Shaheed Qaasim: One of the cool things about streaming is that it’s a slightly looser platform, which gives us more creative freedom. We could use the split screens as a toolbox to strengthen the storytelling. A lot of exposition was told through them, and we had some great transitions. We did research what was being done back in the ’60s and ’70s. “The Thomas Crown Affair,” Brian De Palma’s “Carrie,” even the “Woodstock” documentary—they all had great uses of split screen. It’s an old-school technique, like a split diopter, where you can have one person in the foreground in focus and another in the background. That’s basically a split screen. Editors today use split screens all the time—including invisible ones. Like, if you’ve got two characters talking and the camera’s locked off, but you want to adjust a performance slightly, you can split it down the middle and make the edit invisible. We used a lot of visible split screens, but we also used invisible ones—just like editors do every day.

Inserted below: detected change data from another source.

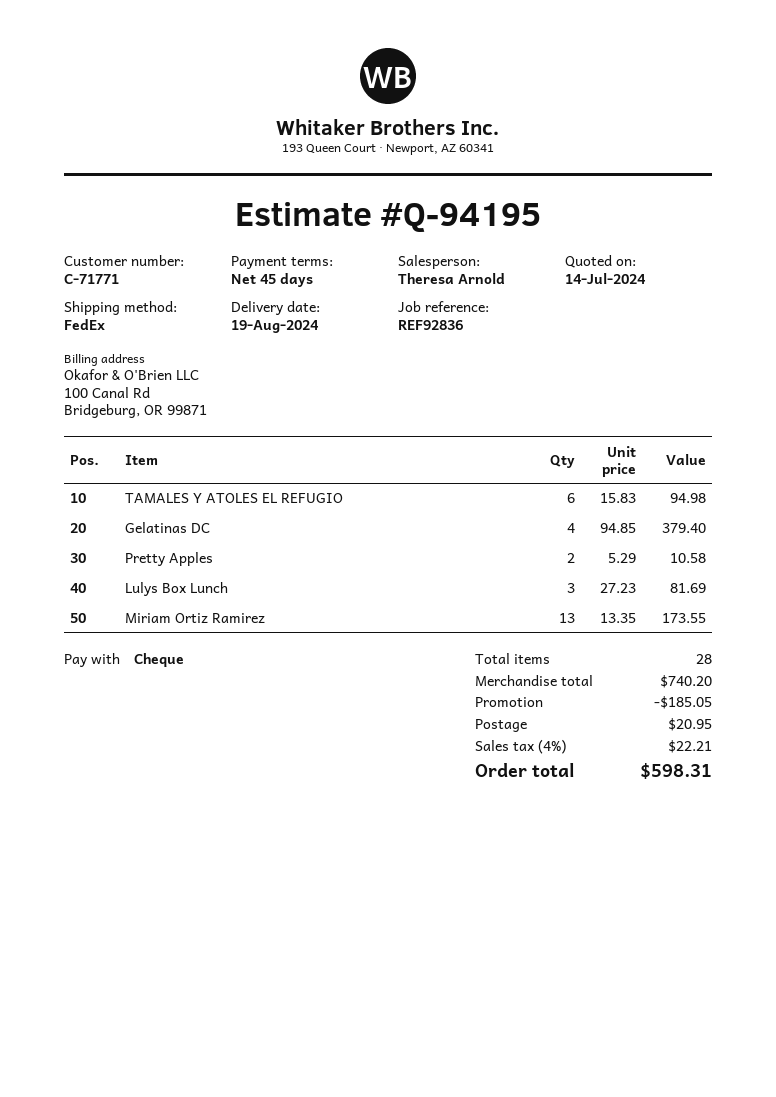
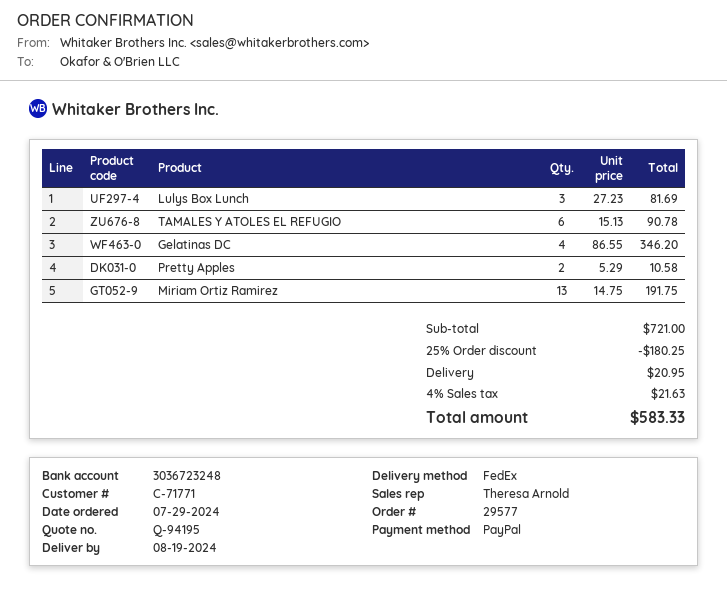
payment method: cheque -> PayPal
TAMALES Y ATOLES EL REFUGIO: 6 x 15.83 = 94.98 -> 6 x 15.13 = 90.78
Gelatinas DC: 4 x 94.85 = 379.40 -> 4 x 86.55 = 346.20
Miriam Ortiz Ramirez: 13 x 13.35 = 173.55 -> 13 x 14.75 = 191.75
subtotal: 740.20 -> 721.00
discount: 185.05 -> 180.25
tax: 4% = 22.21 -> 4% = 21.63
total: 598.31 -> 583.33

Tom Wilson: It was a lot of experimenting. Shaye and Craig would say, “This works for me, this doesn’t. Maybe make the split screens more organized—or less. Try it more chaotic, try it more structured.” I would go back into the pilot while working on episodes seven and eight, thinking, “Okay, this works here, let’s reshape something earlier so it feels more cohesive.” It wasn’t about rules. It was about discovering what this story’s style needed to be and keeping that consistent. And it was all in service of telling the story through these characters—we had so many great ones, and we wanted them to feel alive, like people you’d want to follow. I kept joking that any time I had trouble with a scene, I’d just cut to Don Cheadle—because he’s always doing something amazing, engaged every second.
Shaheed Qaasim: That’s a really good point. There was a lot of going backwards. We’d discover something later in the process and then go, “Wait, we need to rewind to episode two—or three, or one—and make adjustments.” And what’s interesting is, usually a really good cut doesn’t draw attention to itself. But here, we were doing editing that did—intentionally. That was fun. One more thing about Craig Brewer—he’s such a musical thinker. We did a lot of cutting to the beats of songs. If you notice the rhythm of the editing, a lot of it hits right on the beat. Not everyone edits that way, but I think it’s really cool when it’s that precise. That was one of the things I enjoyed most.